Чувствуете ли Вы, что война в Украине сейчас будоражит нашу историческую коллективную травму?
Да, есть ощущение, что рана этой коллективной травмы вновь открылась, и то, что происходит, очень сильно ощущается. Я пытаюсь ободрить себя и других, думая, какие возможности есть в это время - помочь, активизировать ответственность каждого, укрепить себя, друг друга, нашу страну?
Почему вы решили работать в этой сложной профессии?
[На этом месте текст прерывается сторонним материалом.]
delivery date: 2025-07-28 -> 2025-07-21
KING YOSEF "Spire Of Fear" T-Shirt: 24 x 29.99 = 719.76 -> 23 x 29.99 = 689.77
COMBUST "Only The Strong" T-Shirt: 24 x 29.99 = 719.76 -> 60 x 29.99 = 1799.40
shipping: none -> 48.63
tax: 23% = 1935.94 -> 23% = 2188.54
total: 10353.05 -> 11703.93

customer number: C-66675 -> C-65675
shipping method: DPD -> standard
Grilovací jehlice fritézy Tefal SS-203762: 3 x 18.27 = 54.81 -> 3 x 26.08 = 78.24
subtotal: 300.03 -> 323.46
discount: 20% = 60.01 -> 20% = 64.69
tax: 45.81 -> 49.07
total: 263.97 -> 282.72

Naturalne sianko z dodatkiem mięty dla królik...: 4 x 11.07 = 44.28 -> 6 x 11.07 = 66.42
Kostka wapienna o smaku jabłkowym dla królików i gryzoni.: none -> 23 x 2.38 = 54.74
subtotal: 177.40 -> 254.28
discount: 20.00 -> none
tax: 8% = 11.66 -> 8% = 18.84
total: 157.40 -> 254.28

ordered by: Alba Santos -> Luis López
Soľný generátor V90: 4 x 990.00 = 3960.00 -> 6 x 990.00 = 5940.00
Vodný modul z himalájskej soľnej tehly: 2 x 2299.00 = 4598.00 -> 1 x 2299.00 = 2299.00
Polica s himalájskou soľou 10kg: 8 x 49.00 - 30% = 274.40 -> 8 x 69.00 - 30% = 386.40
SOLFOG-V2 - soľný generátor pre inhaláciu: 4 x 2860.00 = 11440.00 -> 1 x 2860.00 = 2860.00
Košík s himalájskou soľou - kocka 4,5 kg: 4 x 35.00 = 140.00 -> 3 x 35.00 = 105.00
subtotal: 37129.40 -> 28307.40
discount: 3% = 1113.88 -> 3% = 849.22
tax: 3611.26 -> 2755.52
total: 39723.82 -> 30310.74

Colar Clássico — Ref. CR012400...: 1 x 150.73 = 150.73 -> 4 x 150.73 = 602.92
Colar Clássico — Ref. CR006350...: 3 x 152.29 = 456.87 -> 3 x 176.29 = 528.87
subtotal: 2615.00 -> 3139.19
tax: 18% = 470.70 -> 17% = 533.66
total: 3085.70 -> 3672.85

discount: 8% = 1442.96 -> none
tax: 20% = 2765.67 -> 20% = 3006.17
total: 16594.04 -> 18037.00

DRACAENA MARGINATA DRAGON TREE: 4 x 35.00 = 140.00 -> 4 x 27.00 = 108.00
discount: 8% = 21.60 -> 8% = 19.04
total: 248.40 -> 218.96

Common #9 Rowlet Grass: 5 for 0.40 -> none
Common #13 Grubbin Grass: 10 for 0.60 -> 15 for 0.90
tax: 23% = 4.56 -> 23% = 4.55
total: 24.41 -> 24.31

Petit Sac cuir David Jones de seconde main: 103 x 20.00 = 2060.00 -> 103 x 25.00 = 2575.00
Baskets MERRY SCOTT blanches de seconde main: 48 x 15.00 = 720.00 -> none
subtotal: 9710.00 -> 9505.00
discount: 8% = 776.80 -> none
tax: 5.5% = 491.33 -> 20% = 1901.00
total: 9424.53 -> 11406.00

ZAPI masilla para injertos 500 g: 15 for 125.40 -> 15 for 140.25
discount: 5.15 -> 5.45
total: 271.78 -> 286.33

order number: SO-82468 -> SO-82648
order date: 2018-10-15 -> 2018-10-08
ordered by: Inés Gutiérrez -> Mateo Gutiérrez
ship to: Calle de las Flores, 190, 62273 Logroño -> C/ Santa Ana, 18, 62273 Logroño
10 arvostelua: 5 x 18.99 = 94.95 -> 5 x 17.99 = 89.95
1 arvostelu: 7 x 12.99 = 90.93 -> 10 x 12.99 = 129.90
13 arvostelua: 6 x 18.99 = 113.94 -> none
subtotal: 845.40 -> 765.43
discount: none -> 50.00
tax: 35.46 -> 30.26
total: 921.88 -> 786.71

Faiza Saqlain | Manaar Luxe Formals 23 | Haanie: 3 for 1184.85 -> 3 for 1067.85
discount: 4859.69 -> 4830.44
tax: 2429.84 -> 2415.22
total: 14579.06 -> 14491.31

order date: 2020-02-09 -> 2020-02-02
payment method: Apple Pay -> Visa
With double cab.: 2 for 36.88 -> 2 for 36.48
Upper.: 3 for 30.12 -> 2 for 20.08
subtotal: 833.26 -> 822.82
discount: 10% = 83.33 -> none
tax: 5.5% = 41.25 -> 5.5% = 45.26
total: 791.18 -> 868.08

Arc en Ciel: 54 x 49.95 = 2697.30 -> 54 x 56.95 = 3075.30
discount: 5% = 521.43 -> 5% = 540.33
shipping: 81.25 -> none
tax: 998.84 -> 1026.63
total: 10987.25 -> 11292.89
На данном этапе моей жизни жизнь предоставляет мне возможности, и я отвечаю на них своими дарами. Я никогда не чувствую, что пытаюсь проникнуть внутрь через закрытую дверь. Я вхожу в открытую дверь и работаю там, где встречаются моя задача, мои способности и Божьи дары. С точки зрения образования и опыта, я не мог поступить иначе. Меня мотивирует видеть преображение в себе и других, это лучшая награда, это работа сердца. Наряду с работой, для меня также очень важно омолаживаться, восстанавливать силы, чтобы быть уравновешенным, потому что только так я могу быть профессионалом. Как узнать, что моя работа - это мое призвание? Потому что у меня нет сомнений! Если наступит день, когда я начну сомневаться и почувствую необходимость измениться, я сделаю это. Я не люблю выступать на публике или перед большими группами, но я люблю работу 1:1, когда в безопасном пространстве двух людей, находящихся в общем энергетическом поле, мы можем найти способы преобразовать что-то сложное.
Чему научило вас общение с людьми, которые ушли из жизни?
В своей работе я должен быть скромным. Да, у меня есть опыт, я многому научился, но когда я иду к другому человеку, я должен идти со смирением и с позицией - я ничего не знаю. С глубочайшим уважением, с поклоном к другому человеку и к душе. Особенно при посещении людей, которые близки к уходу из жизни, важно быть внутренне молчаливым и идти с умом новичка, с глубоким внутренним состоянием молитвы и быть поддержанным исцеляющим присутствием. По-настоящему встретить другого и услышать, что ему нужно, - это искусство, и сделать это непросто. Я думаю, что все, кто работает в хосписе, имеют такую перспективу: каждый день - это подарок. Да, мы имеем дело с очень печальными ситуациями, но вопрос в том, насколько полно мы проживаем свою собственную жизнь? Что я хочу, чтобы было написано на моем надгробии? Что я оставляю после себя? Не бойтесь жить! Наши последние ушедшие были такими душераздирающими, ежедневное напоминание о том, что не надо бояться жить. Что это значит для каждого из нас, зависит от нашей интерпретации.